Trust Luke’s Inspired Account
by Richard Mansel
In the book of Acts, we find a remarkable account of history. Not only is Acts inspired from the mind of God (2 Timothy 3:16-17), it’s recorded by a very capable, attentive and skilled historian. We can trust the message from his pen.
Despite the veracity of the Word, people still smugly doubt Luke’s account. From our modern perspective, we look down at ancient people and discount their abilities and intellect as primitive and juvenile.
However, when we study the accomplishments of antiquity, we cannot come away with anything but awe at their capabilities. We’re still helpless in our technologically superior age to grasp the true gift of invention among these so-called barbarians.
When ancient people had indoor plumbing and Americans were still in outhouses a few decades ago, we’re foolish to say a word against our forefathers. As our new buildings crumble, we glance at the timeless pyramids and hide our face in embarrassment.
Yet, in our enlightened age, we persevere in our childishness.
In Acts 23, Luke records the story of Paul who has been falsely charged with bringing a Gentile into the temple (Acts 21:26-36).
Claudius Lysias, hearing the disturbance rushes over from the Fortress of Antonia to quell the uproar. When his queries were met with unbridled fury, and he couldn’t ascertain the reason, he pulled Paul away from their murderous hands.
Lysias learns from Paul’s nephew that men were planning to ambush them on their way to Caesarea to murder Paul. Lysias prepares a significant force to ensure the safety of the prisoner and his own men. Luke says:
“And he called for two centurions, saying, “Prepare two hundred soldiers, seventy horsemen, and two hundred spearmen to go to Caesarea at the third hour of the night” (Acts 23:23, NKJV).
People doubt this account and charge Luke with exaggerating in order to inflate Paul’s importance. However, Jerusalem was in an uproar, and Lysias was charged with bringing order. He already had several hundred men under his command, and since they were also in danger, he took advanced measures.
Ben Witherington, III in his masterful Socio-Rhetorical commentary on Acts, addresses this point with the following found on page 692:
“Even somewhat before the time of Felix, Josephus tells us of Cumanus, an imperial slave carrtying a considerable amount of money, who was attacked and robbed while on the main road from Jerusalem (War 2.228; Ant. 10.113), and somewhat later in A.D. 66 we hear of the governor of Syra with thirty-three thousand men only narrowly escaping annihilation from ill-equipped Jewish rebels at the pass that leads down to Lydda (2.540-555).”
Witherington often addresses the doubts of men and discredits their assertions with his vast knowledge of ancient literature.

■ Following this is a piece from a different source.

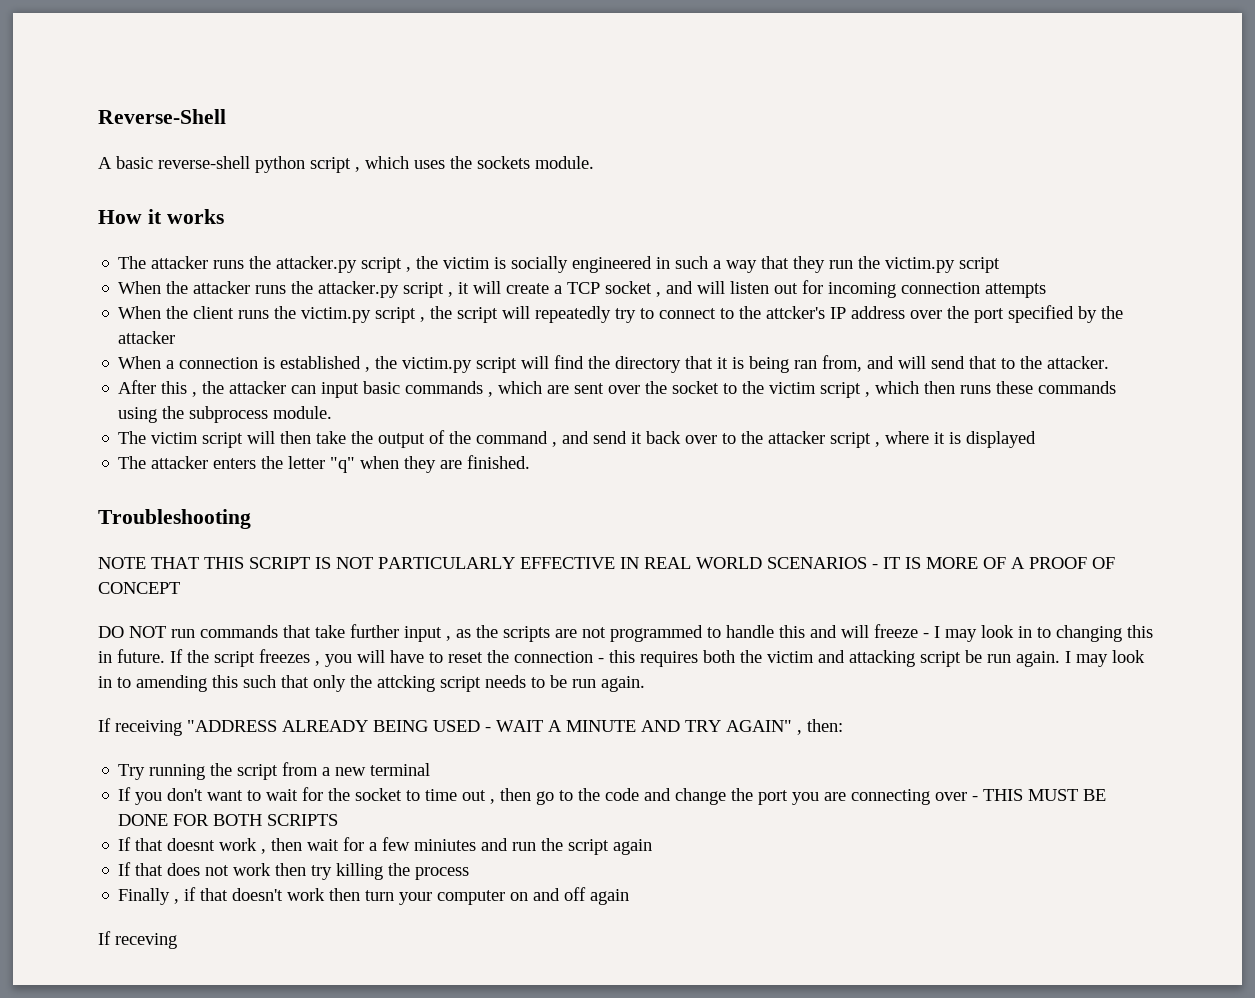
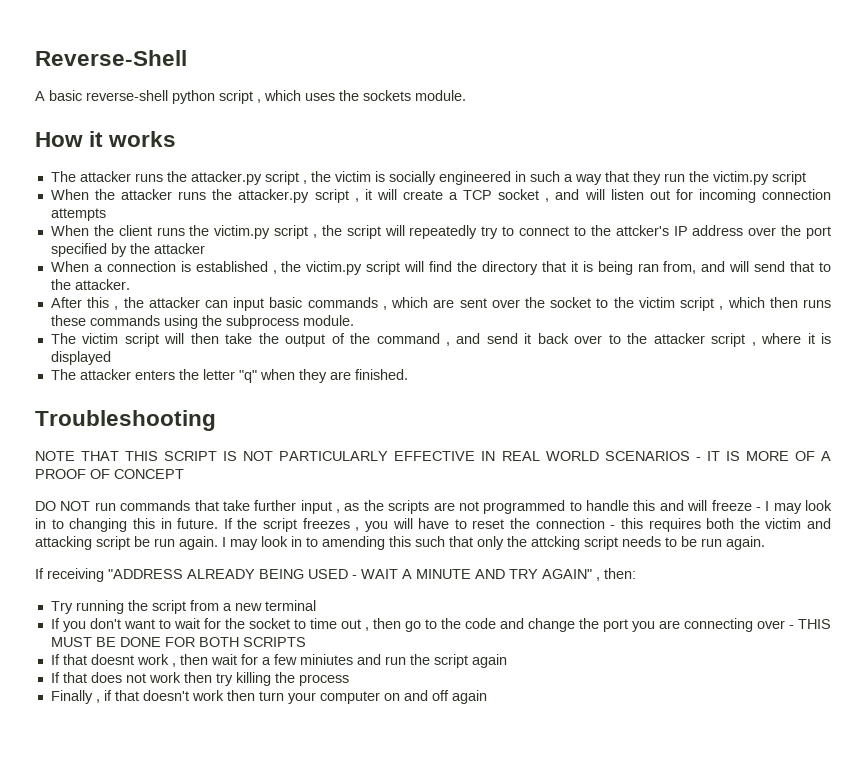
- If receving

Lysias writes a letter to Felix the governor and the text says:
“Then the soldiers, as they were commanded, took Paul and brought him by night to Antipatris. The next day they left the horsemen to go on with him, and returned to the barracks. When they came to Caesarea and had delivered the letter to the governor, they also presented Paul to him” (Acts 23:31-33).”

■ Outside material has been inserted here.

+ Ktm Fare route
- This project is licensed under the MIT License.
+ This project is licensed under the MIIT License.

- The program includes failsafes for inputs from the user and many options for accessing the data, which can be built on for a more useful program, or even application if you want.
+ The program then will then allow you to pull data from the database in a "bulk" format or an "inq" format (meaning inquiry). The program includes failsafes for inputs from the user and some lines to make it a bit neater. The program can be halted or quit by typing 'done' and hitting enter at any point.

Once again, Witherington address the words of those who sit in their recliners and doubt that Claudius Lysias and his troops could accomplish such a task. He writes:
“Antipatris is some thirty-five miles away (by the Roman road), leaving about another twenty-five miles to Caesarea for the next day.”
Witherington gives three reasons why this is not improbable.
(1). The first days’ journey is mostly downhill;
(2) we have clear evidence of Roman troops traveling these kinds of distances in this amount of time (e.g. Ceasaer, Gallic Wars 7.40-41-twenty-five miles covered with full baggage train in twenty-eight hours, with three hours rest; in very adverse conditions twenty-seven miles was covered in one night; see Plutarch, Mark Anthony 47.2);
(3) Josephus says Sebaste in Samaria could be reached from Jerusalem in a day, and it was forty-two miles away (Ant. 15.293).
Ancient Roman troops typically marched between 20-25 miles a day. Suetonius said of Julius Caesar, “He was highly skilled in arms and horsemanship, and of incredible powers of endurance” (Caesar, 57). Roman legions were capable of extraordinary feats.
Witherington concludes on page 697,
Armchair scholars are ill equipped to make pronouncements about the historical likelihood of such ancient journeys in such periods of time. It does not pay to underestimate what Roman troops were capable of when a crisis situation was involved, especially when the only person in this entourage perhaps not capable of such a strenuous effort due to recent abuse was riding on a horse!”
We can trust what Luke says and rejoice in his message of faith and courage in the work of the Lord.